AIC and BIC are two similar, but not identical statistical concepts. They stand for the Akaike and Bayesian Information Criterion, respectively, and are two methods of determining which of two or more competing models is probably the best to use.
These criteria do not tell you if any of the models is actually good at predicting reality, just which are better or worse.
Definitions in math:
AIC = 2k -2*logL
BIC = k*ln(N) - 2*logL
where k is the number of parameters in the model, logL is the maximized log-likelihood, and N is the sample size.
Again, they are similar and based on the maximum likelihood estimate, but are penalized for number of parameters in different ways. Since you should almost always have a sample size larger than 7 (ln(8) > 2), the penalty for number of parameters is greater using the BIC.

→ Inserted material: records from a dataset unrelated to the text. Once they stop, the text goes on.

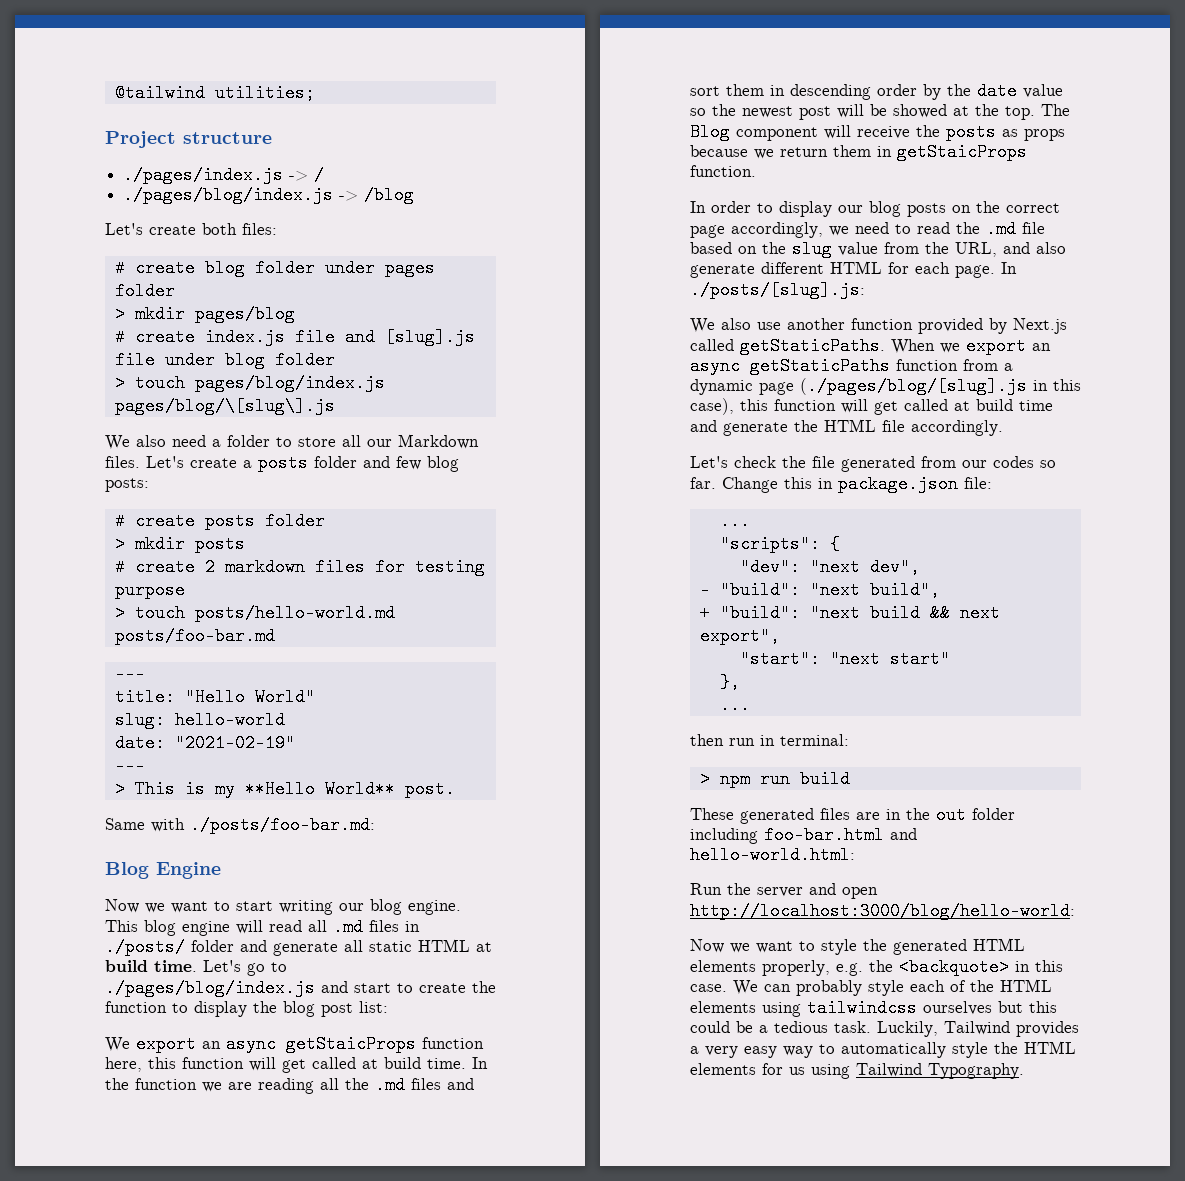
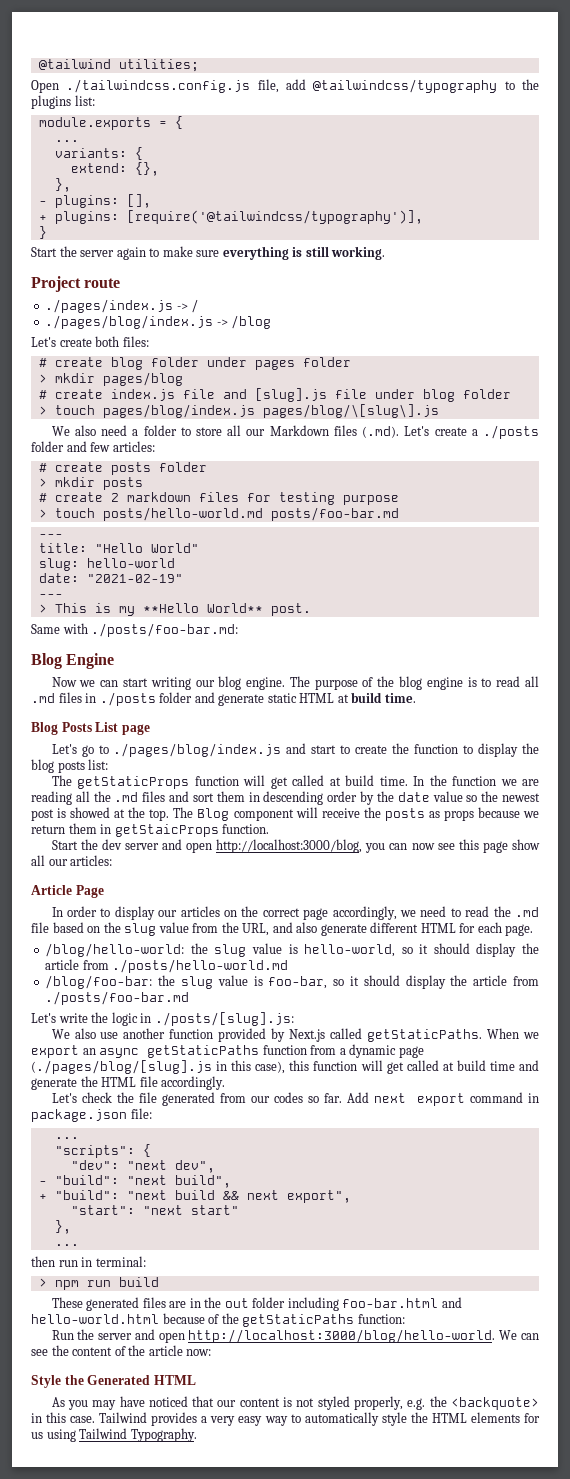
(315, 93) none -> [31,79,539,93] [31,95,95,109] [38,116,183,130] [54,140,79,142] [54,147,143,160] [70,162,159,176] [54,178,71,192] [38,194,151,208] [38,210,423,224] [38,226,47,239] [31,246,386,260] // Open ./tailwindcss.config.js file, add @tailwindcss/typography to the plugins list: // module.exports = { // ... // variants: { // extend: {}, // }, // - plugins: [], // + plugins: [require('@tailwindcss/typography')], // } // Start the server again to make sure everything is still working.
[183,132,272,144] structure -> [84,278,121,288] route
[105,456,140,468] files. -> [333,425,400,438] files (.md).
[258,454,308,472] posts -> [482,425,539,439] ./posts
[427,456,459,472] [105,478,149,492] blog posts: -> [112,441,155,452] articles:
[171,901,230,913] want to -> [100,680,119,687] can
[105,920,263,936] This blog engine will -> [289,676,492,690] The purpose of the blog engine is to
[105,938,185,956] ./posts/ -> [99,692,156,706] ./posts
[344,940,363,952] all -> (265, 700) none
(197, 966) none -> [31,722,150,735] // Blog Posts List page //
[321,1001,388,1017] [105,1035,484,1053] [105,1057,176,1072] post list: // We export an async getStaicProps function here, this -> [57,759,109,773] [51,775,190,789] posts list: // The getStaticProps
[837,104,887,118] will be -> [57,808,67,818] is
(756, 171) none -> [51,839,540,853] [31,855,113,866] [31,885,104,898] // Start the dev server and open http://localhost:3000/blog, you can now see this page show all our articles: // Article Page
[869,201,946,217] blog posts -> [180,906,220,917] articles
[1001,262,1017,274] In -> [45,943,539,957] [45,959,289,973] [45,975,539,989] [45,991,190,1005] [31,1012,152,1026] // /blog/hello-world: the slug value is hello-world, so it should display the article from ./posts/hello-world.md // /blog/foo-bar: the slug value is foo-bar, so it should display the article from ./posts/foo-bar.md // Let's write the logic in
[722,477,812,493] Change this -> [346,1092,523,1106] Add next export command
[690,846,855,864] hello-world.html: -> [31,1313,405,1327] hello-world.html because of the getStaticPaths function:
[690,902,1075,920] [690,938,1025,955] [690,960,756,972] http://localhost:3000/blog/hello-world: // Now we want to style the generated HTML elements -> [188,1329,539,1343] [31,1345,212,1356] [31,1375,196,1388] [51,1396,350,1410] http://localhost:3000/blog/hello-world. We can see the content of the article now: // Style the Generated HTML // As you may have noticed that our content is not styled
[733,979,1052,996] [690,999,1057,1017] [690,1021,938,1037] We can probably style each of the HTML elements using tailwindcss ourselves but this could be a tedious task. Luckily, -> (96, 1419) none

(Adding parameters to a model means making it easier to tweak the model to fit the data-it's a bit like cheating if you don't have a good reason to add the parameters. That's why these two criteria penalize you for having additional parameters.)
In the paper I am currently reading, both AIC and BIC are based on the Yuan-Bentler T2* statistic and a Chi-squared distribution. The T2* statistic is a test statistic, or a function that combines many aspects of the data (such as mean, standard deviation, or number of samples) into one number. A distribution is the set of possible values of the test statistic, and how likely each of them are. The Chi-squared distribution is a particular common distrubition of known form that is used with the assumption of the errors in the sample being independent and normally distributed about zero.